She was speaking too long—a common fault of women.

He looked from her to the faces of the crowd, and saw that the spell, compounded partly of the speaker's good looks and partly of sheer gaping curiosity, was breaking. They were getting restless, beginning to heckle and laugh.

Then he heard her say.

"Of course we know—you think us fools—silly fools! You say it's a poor sort of fighting—and what do we hope to get by it? Pin-pricks you call it—all that women can do. Well, so it is—we admit it. It is a poor sort of fighting—we don't admire it any more than you. But it's all men have left to women. You have disarmed us—and fooled us—and made slaves of us. You won't allow us the constitutional weapon of the vote, so we strike as we can, and with what weapons we can—"

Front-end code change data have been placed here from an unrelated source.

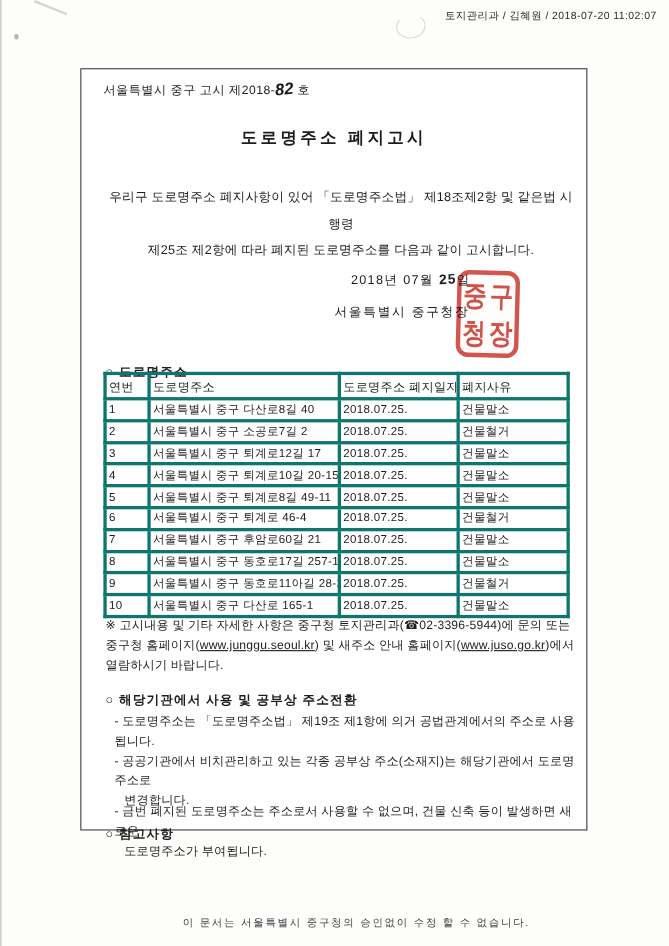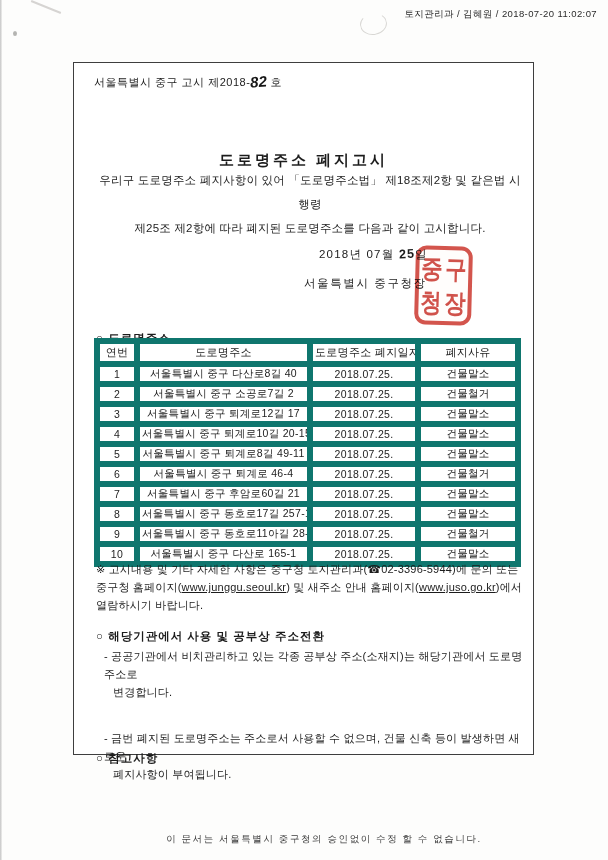--- a/index.html
+++ b/index.html
@@ -36,7 +36,7 @@
   }
   .doc-title {
     position:absolute; left:0; top:53px; width:100%;
-    text-align:center; font-size:15px; font-weight:bold; letter-spacing:3px;margin-top:35px;
+    text-align:center; font-size:15px; font-weight:bold; letter-spacing:3px;
   }
   .intro { position:absolute; left:20px; top:105px; width:432px; font-size:11.5px; line-height:24px; letter-spacing:.2px;text-align:center; }
 

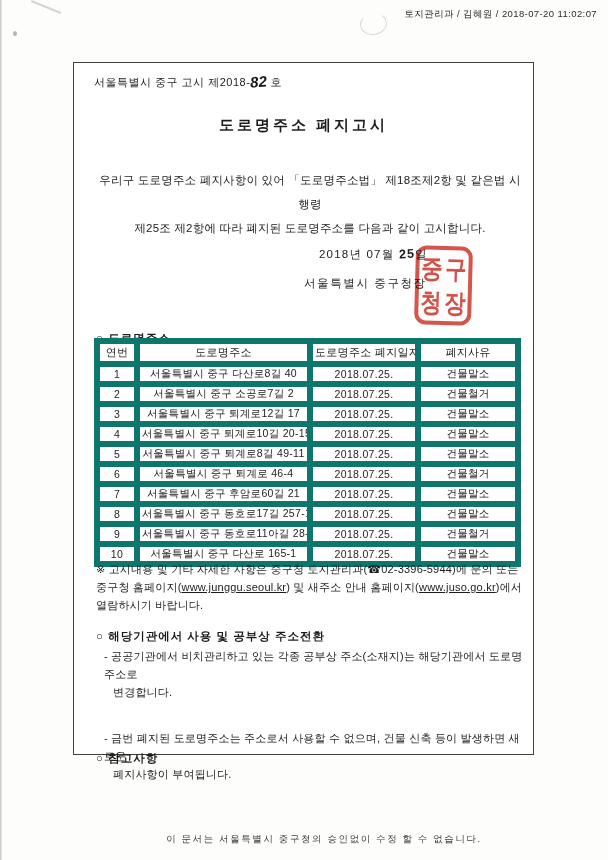--- a/index.html
+++ b/index.html
@@ -66,7 +66,7 @@
     font-size:10.5px;
   }
   table.addr th, table.addr td {
-    border:6px solid #0f766e; text-align:center; vertical-align:middle;
+    border:3px solid #0f766e; text-align:left; vertical-align:middle;
     padding:0 2px; height:19.8px; letter-spacing:.3px; font-weight:normal;
     overflow:hidden; white-space:nowrap;
   }

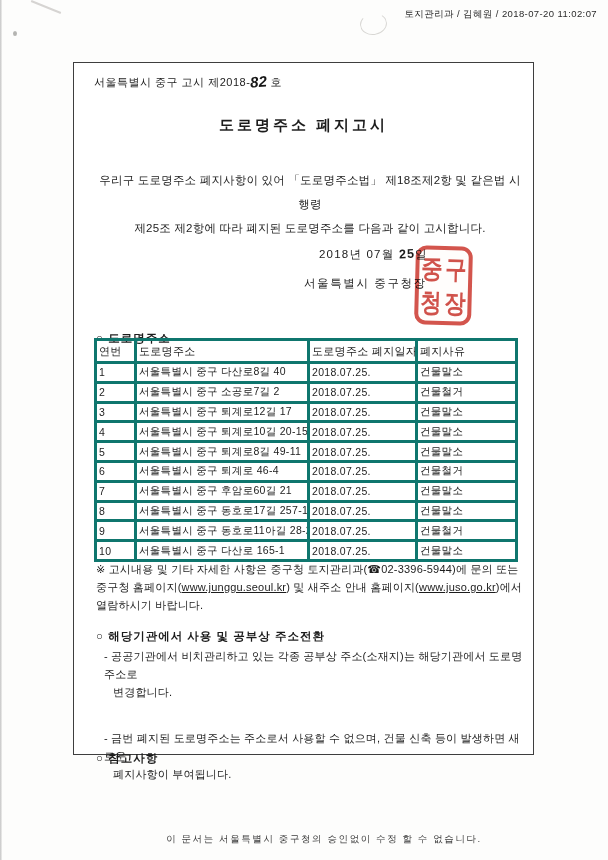--- a/index.html
+++ b/index.html
@@ -218,6 +218,7 @@
 
   <div class="sec-title" id="sec2-title">○ 해당기관에서 사용 및 공부상 주소전환</div>
   <div class="bullets" id="sec2-bullets">
+    <div>- 도로명주소는 「도로명주소법」 제19조 제1항에 의거 공법관계에서의 주소로 사용됩니다.</div>
     <div>- 공공기관에서 비치관리하고 있는 각종 공부상 주소(소재지)는 해당기관에서 도로명주소로</div>
     <div class="b-cont">변경합니다.</div>
   </div>

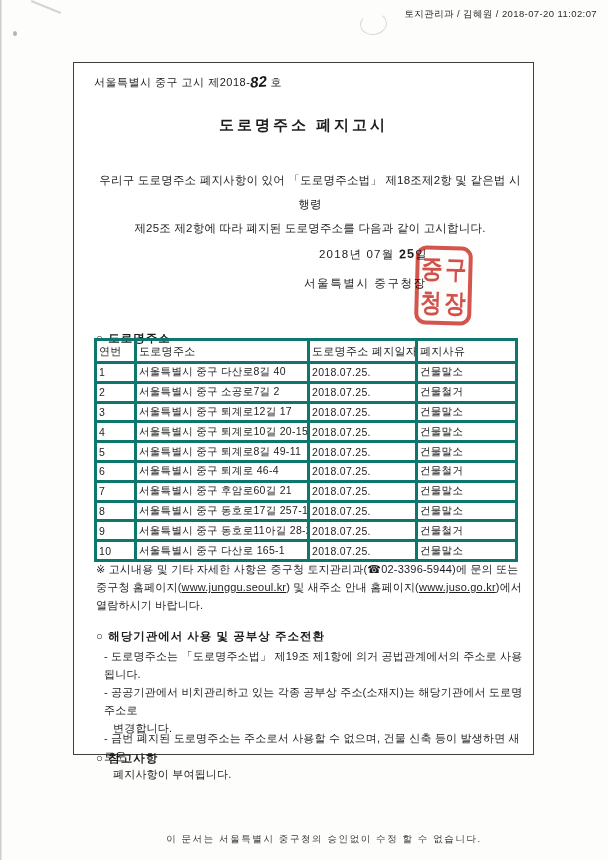--- a/index.html
+++ b/index.html
@@ -226,7 +226,7 @@
   <div class="sec-title" id="sec3-title">○ 참고사항</div>
   <div class="bullets" id="sec3-bullets">
     <div>- 금번 폐지된 도로명주소는 주소로서 사용할 수 없으며, 건물 신축 등이 발생하면 새로운</div>
-    <div class="b-cont">폐지사항이 부여됩니다.</div>
+    <div class="b-cont">도로명주소가 부여됩니다.</div>
   </div>
 
 </div>

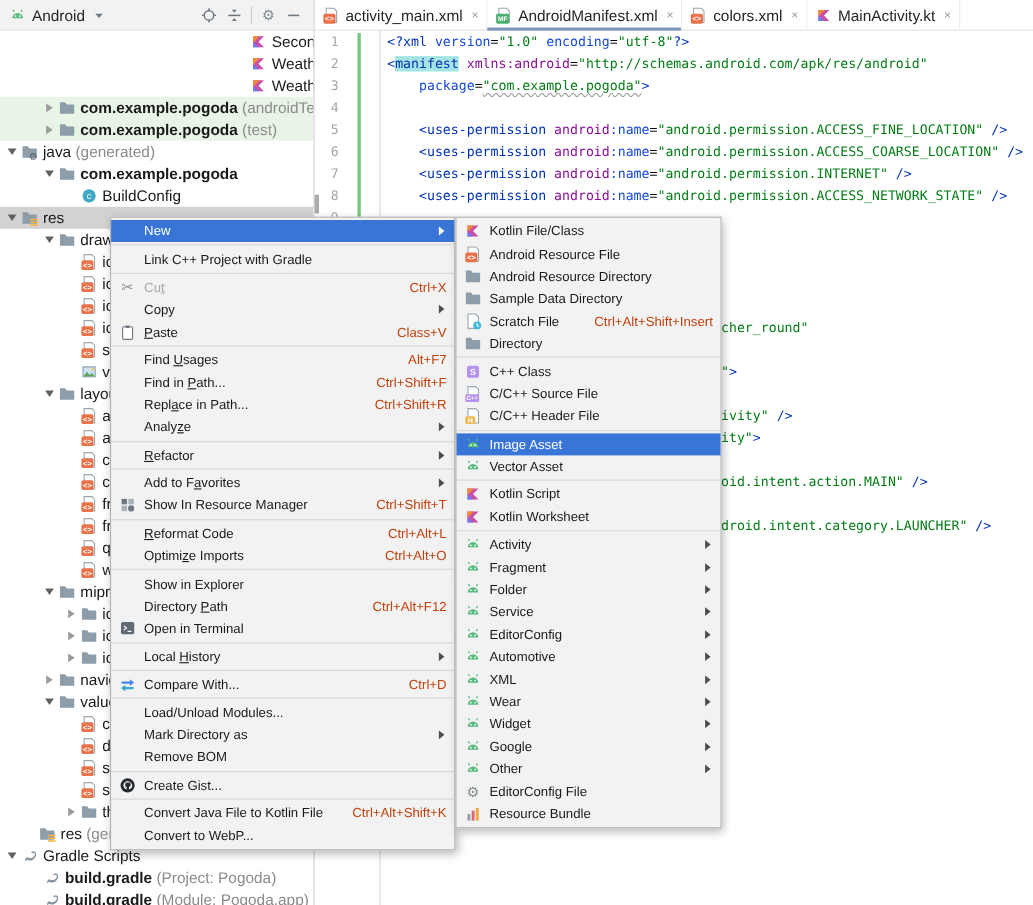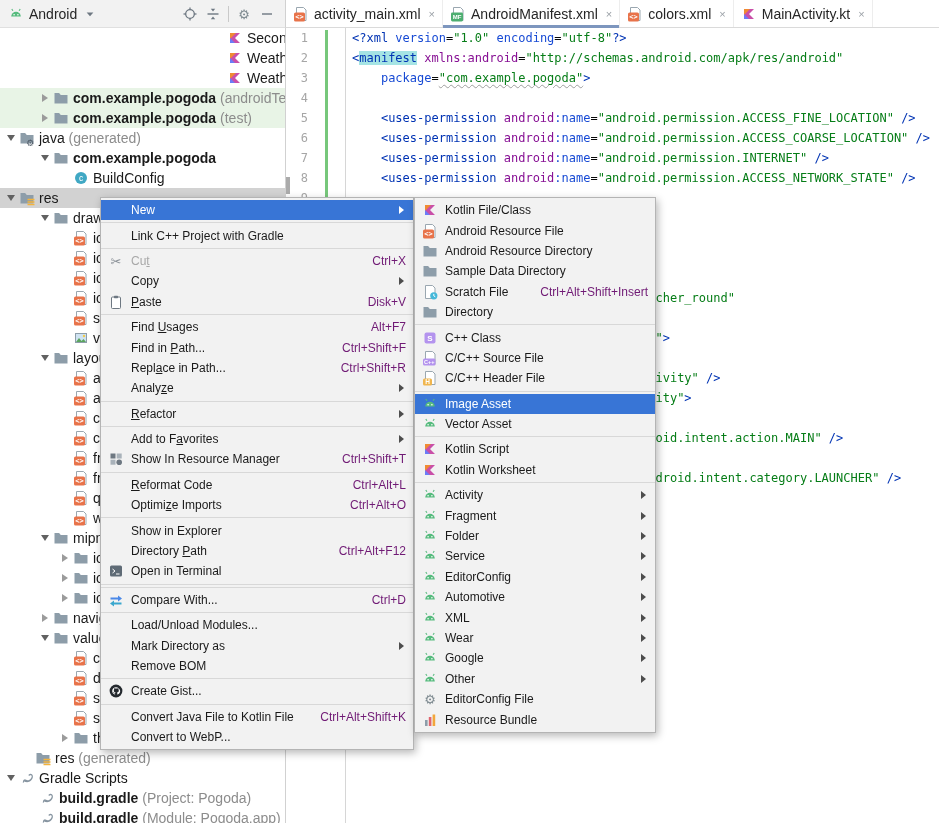--- a/index.html
+++ b/index.html
@@ -63,7 +63,7 @@
   .mrow{height:20.4px;display:flex;align-items:center;font-size:12px;color:#1A1A1A;padding-right:7px;}
   .micon{margin-left:7px;}
   .mlabel{margin-left:7px;white-space:nowrap;}
-  .msc{margin-left:auto;color:#701a75;font-size:12px;white-space:nowrap;}
+  .msc{margin-left:auto;color:#c2410c;font-size:12px;white-space:nowrap;}
   .marr{width:0;height:0;border-top:4px solid transparent;border-bottom:4px solid transparent;
         border-left:5px solid #4D4D4D;margin-left:auto;margin-right:2px;flex:none;}
   .mrow.sel{background:var(--accent);color:#fff;}

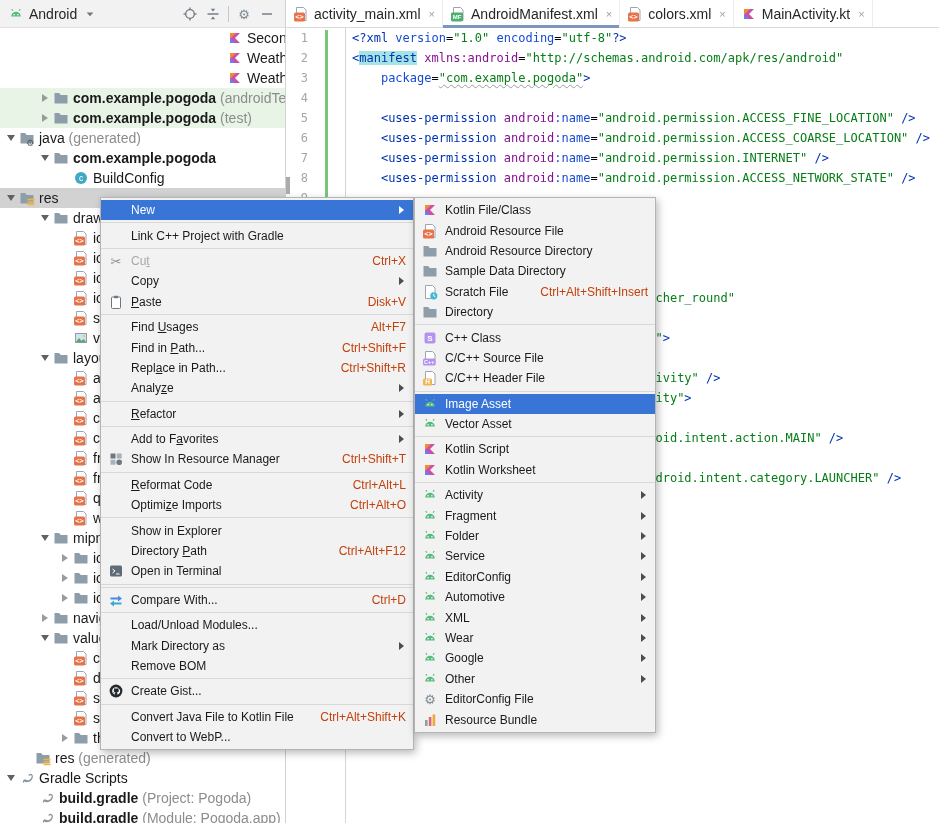--- a/index.html
+++ b/index.html
@@ -725,7 +725,7 @@
         </svg>
       </span>
       <span class="mlabel"><u>P</u>aste</span>
-      <span class="msc">Disk+V</span>
+      <span class="msc">Class+V</span>
     </div>
     <div class="msep"></div>
     <div class="mrow">

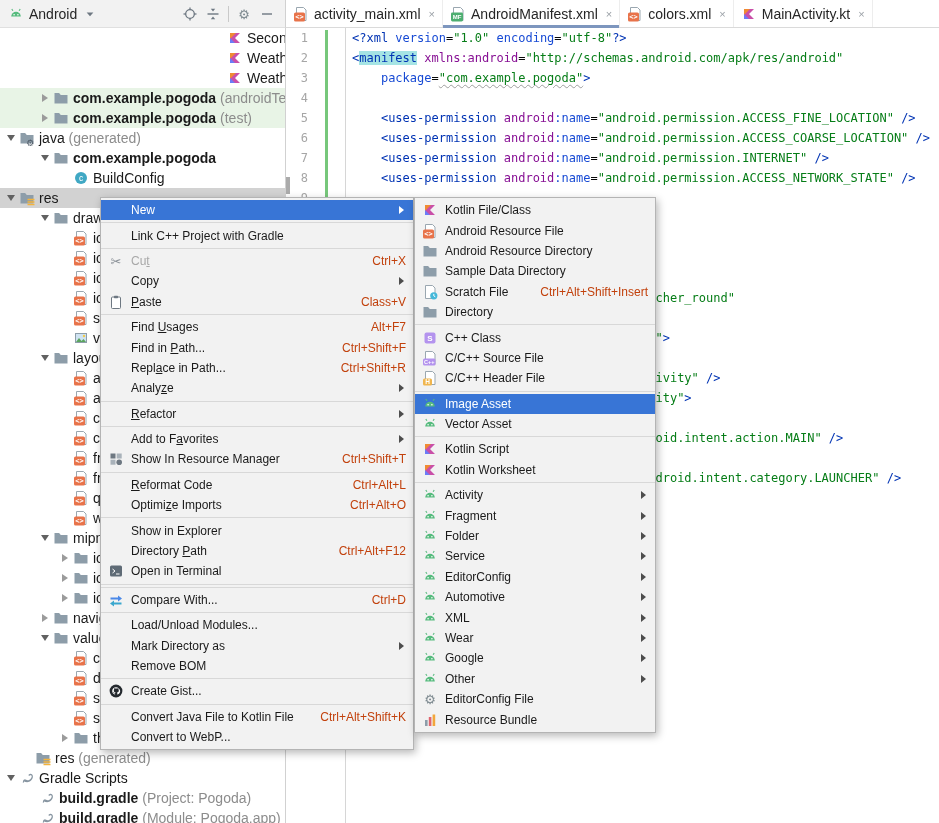--- a/index.html
+++ b/index.html
@@ -804,6 +804,11 @@
       <span class="mlabel">Open in Terminal</span>
     </div>
     <div class="msep"></div>
+    <div class="mrow">
+      <span class="icn micon"></span>
+      <span class="mlabel">Local <u>H</u>istory</span>
+      <span class="marr"></span>
+    </div>
     <div class="msep"></div>
     <div class="mrow">
       <span class="icn micon">

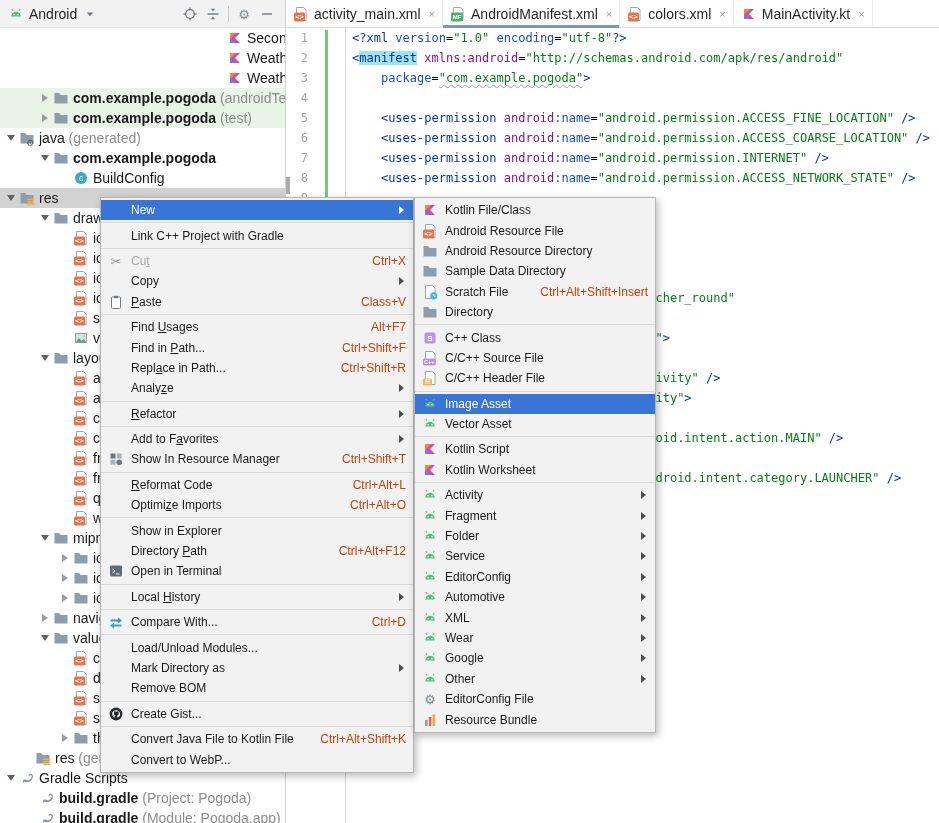--- a/index.html
+++ b/index.html
@@ -1102,6 +1102,19 @@
           <circle cx="9.9" cy="8.7" r=".8" fill="#fff"></circle>
         </svg>
       </span>
+      <span class="mlabel">Widget</span>
+      <span class="marr"></span>
+    </div>
+    <div class="mrow">
+      <span class="icn micon">
+        <svg width="16" height="16" viewBox="0 0 16 16">
+          <path d="M3.2 10.6a4.8 4.8 0 0 1 9.6 0z" fill="#57BB7E"></path>
+          <line x1="4.9" y1="4.8" x2="3.8" y2="3" stroke="#57BB7E" stroke-width="1.1"></line>
+          <line x1="11.1" y1="4.8" x2="12.2" y2="3" stroke="#57BB7E" stroke-width="1.1"></line>
+          <circle cx="6.1" cy="8.7" r=".8" fill="#fff"></circle>
+          <circle cx="9.9" cy="8.7" r=".8" fill="#fff"></circle>
+        </svg>
+      </span>
       <span class="mlabel">Google</span>
       <span class="marr"></span>
     </div>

"Makin' bonfires of innercent people an' their property, ain't politics, Miss!" shouted a voice.

"Hear, Hear!" from the crowd.

"We haven't killed anybody—but ourselves!" The answer flashed.

"Pretty near it! Them folks at Wanchester only just got out—an' there were two children among 'em," cried a man near the waggon.

"An' they've just been up to something new at Brownmouth—"

All heads turned towards a young man who spoke from the back of the audience. "News just come to the post-office," he shouted—"as the new pier was burnt out early this morning. There's a bit o' wanton mischief for you!"